Convert categorical predictors to numeric via target encoding
Source:R/target_encoding_lab.R
target_encoding_lab.RdTarget encoding maps the values of categorical variables (of class character or factor) to numeric using another numeric variable as reference. The encoding methods implemented here are:
"mean" (implemented in
target_encoding_mean()): Maps each category to the average of reference numeric variable across the category cases. Variables encoded with this method are identified with the suffix "__encoded_mean". It has a method to control overfitting implemented via the argumentsmoothing. The integer value of this argument indicates a threshold in number of rows. Categories sized above this threshold are encoded with the group mean, while groups below it are encoded with a weighted mean of the group's mean and the global mean. This method is named "mean smoothing" in the relevant literature."rank" (implemented in
target_encoding_rank()): Returns the rank of the group as a integer, being 1 he group with the lower mean of the reference variable. Variables encoded with this method are identified with the suffix "__encoded_rank"."loo" (implemented in
target_encoding_loo()): Known as the "leave-one-out method" in the literature, it encodes each categorical value with the mean of the response variable across all other group cases. This method controls overfitting better than "mean". Variables encoded with this method are identified with the suffix "__encoded_loo".
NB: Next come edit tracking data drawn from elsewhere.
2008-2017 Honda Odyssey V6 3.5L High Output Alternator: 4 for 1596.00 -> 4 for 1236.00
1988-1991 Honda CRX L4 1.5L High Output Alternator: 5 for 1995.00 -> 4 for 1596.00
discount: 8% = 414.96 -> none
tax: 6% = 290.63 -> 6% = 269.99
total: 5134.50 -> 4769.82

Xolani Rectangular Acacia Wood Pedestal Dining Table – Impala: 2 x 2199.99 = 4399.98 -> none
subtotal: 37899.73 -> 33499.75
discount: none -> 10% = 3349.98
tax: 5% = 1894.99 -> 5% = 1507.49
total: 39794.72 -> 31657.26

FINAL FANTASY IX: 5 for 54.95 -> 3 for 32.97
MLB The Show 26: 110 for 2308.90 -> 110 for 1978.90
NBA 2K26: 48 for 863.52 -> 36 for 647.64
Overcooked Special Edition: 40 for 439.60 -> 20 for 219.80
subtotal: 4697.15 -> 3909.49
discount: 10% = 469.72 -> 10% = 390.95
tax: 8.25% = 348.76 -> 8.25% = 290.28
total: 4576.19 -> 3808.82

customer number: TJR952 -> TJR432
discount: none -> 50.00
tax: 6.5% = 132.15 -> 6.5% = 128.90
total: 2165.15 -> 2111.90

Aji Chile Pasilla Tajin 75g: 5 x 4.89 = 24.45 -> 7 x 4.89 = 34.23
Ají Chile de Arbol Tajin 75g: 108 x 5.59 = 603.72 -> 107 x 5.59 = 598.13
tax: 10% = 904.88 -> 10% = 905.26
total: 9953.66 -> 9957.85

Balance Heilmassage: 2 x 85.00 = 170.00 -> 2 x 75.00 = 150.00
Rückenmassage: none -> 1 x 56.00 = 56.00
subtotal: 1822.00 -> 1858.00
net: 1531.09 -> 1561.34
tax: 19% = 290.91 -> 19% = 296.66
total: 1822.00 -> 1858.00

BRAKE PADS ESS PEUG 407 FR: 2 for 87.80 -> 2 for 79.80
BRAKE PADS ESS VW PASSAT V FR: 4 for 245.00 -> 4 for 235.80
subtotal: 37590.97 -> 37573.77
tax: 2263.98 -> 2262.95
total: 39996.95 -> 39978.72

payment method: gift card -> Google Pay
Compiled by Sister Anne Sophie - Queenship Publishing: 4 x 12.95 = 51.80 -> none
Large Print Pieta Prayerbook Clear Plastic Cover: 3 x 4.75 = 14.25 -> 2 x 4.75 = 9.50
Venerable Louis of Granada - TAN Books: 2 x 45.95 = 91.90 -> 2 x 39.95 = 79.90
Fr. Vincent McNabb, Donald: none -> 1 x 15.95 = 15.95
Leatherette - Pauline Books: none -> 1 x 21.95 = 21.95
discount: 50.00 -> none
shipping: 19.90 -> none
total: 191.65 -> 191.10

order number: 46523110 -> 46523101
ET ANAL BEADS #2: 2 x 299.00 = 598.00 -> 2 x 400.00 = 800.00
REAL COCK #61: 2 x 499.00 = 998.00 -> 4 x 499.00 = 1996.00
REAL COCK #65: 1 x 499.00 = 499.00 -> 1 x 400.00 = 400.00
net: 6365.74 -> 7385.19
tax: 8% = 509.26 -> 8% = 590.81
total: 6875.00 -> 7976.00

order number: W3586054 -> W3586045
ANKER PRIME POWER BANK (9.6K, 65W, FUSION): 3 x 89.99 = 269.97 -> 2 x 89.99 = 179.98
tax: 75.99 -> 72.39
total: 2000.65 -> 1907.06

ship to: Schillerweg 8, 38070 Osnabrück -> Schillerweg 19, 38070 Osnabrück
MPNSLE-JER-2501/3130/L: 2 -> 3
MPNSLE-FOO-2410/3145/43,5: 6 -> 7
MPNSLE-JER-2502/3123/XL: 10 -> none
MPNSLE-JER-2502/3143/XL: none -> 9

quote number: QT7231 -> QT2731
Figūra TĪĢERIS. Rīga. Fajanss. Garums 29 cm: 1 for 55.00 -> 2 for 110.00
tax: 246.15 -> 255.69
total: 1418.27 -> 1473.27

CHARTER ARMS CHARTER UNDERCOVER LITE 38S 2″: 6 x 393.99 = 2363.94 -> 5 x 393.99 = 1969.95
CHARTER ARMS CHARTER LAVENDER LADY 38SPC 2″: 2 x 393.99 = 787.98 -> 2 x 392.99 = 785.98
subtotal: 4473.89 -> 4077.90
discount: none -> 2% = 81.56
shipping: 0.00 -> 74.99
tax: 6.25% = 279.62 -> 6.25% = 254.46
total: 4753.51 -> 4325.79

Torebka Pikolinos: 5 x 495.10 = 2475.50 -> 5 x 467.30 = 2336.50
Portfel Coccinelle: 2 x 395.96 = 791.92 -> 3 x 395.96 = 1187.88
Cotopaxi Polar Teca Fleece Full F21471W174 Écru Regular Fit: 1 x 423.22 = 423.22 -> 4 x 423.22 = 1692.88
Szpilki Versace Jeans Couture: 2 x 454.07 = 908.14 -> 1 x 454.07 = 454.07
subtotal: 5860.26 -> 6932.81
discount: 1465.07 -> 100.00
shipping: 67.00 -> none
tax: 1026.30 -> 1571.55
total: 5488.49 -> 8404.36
Accepts a parallelization setup via future::plan() and a progress bar via progressr::handlers() (see examples).
Usage
target_encoding_lab(
df = NULL,
response = NULL,
predictors = NULL,
encoding_method = "loo",
smoothing = 0,
overwrite = FALSE,
quiet = FALSE,
...
)Arguments
- df
(required; dataframe, tibble, or sf) A dataframe with responses (optional) and predictors. Must have at least 10 rows for pairwise correlation analysis, and
10 * (length(predictors) - 1)for VIF. Default: NULL.- response
(optional, character string) Name of a numeric response variable in
df. Default: NULL.- predictors
(optional; character vector or NULL) Names of the predictors in
df. If NULL, all columns exceptresponsesand constant/near-zero-variance columns are used. Default: NULL.- encoding_method
(optional; character vector or NULL). Name of the target encoding methods. One or several of: "mean", "rank", "loo". If NULL, target encoding is ignored, and
dfis returned with no modification. Default: "loo"- smoothing
(optional; integer vector) Argument of the method "mean". Groups smaller than this number have their means pulled towards the mean of the response across all cases. Default: 0
- overwrite
(optional; logical) If TRUE, the original predictors in
dfare overwritten with their encoded versions, but only one encoding method, smoothing, white noise, and seed are allowed. Otherwise, encoded predictors with their descriptive names are added todf. Default: FALSE- quiet
(optional; logical) If FALSE, messages are printed. Default: FALSE.
- ...
(optional) Internal args (e.g.
function_nameforvalidate_arg_function_name, a precomputed correlation matrixm, or cross-validation args forpreference_order).
References
Micci-Barreca, D. (2001) A Preprocessing Scheme for High-Cardinality Categorical Attributes in Classification and Prediction Problems. SIGKDD Explor. Newsl. 3, 1, 27-32. doi: 10.1145/507533.507538
See also
Other target_encoding:
target_encoding_loo()
Examples
data(vi_smol)
#applying all methods for a continuous response
df <- target_encoding_lab(
df = vi_smol,
response = "vi_numeric",
predictors = "koppen_zone",
encoding_method = c(
"mean",
"loo",
"rank"
)
)
#>
#> collinear::target_encoding_lab()
#> └── collinear::validate_arg_df(): converted the following character columns to factor:
#> - koppen_zone
#>
#> collinear::target_encoding_lab(): using response 'vi_numeric' to encode these categorical predictors:
#> - koppen_zone
#identify encoded predictors
predictors.encoded <- grep(
pattern = "*__encoded*",
x = colnames(df),
value = TRUE
)
head(df[, predictors.encoded])
#> koppen_zone__encoded_mean koppen_zone__encoded_loo
#> 17401 0.3233333 0.3231250
#> 24388 0.5233028 0.5225926
#> 4775 0.6555814 0.6566667
#> 26753 0.5233028 0.5237037
#> 13218 0.6676000 0.6633333
#> 26109 0.5233028 0.5225000
#> koppen_zone__encoded_rank
#> 17401 7
#> 24388 7
#> 4775 7
#> 26753 7
#> 13218 7
#> 26109 7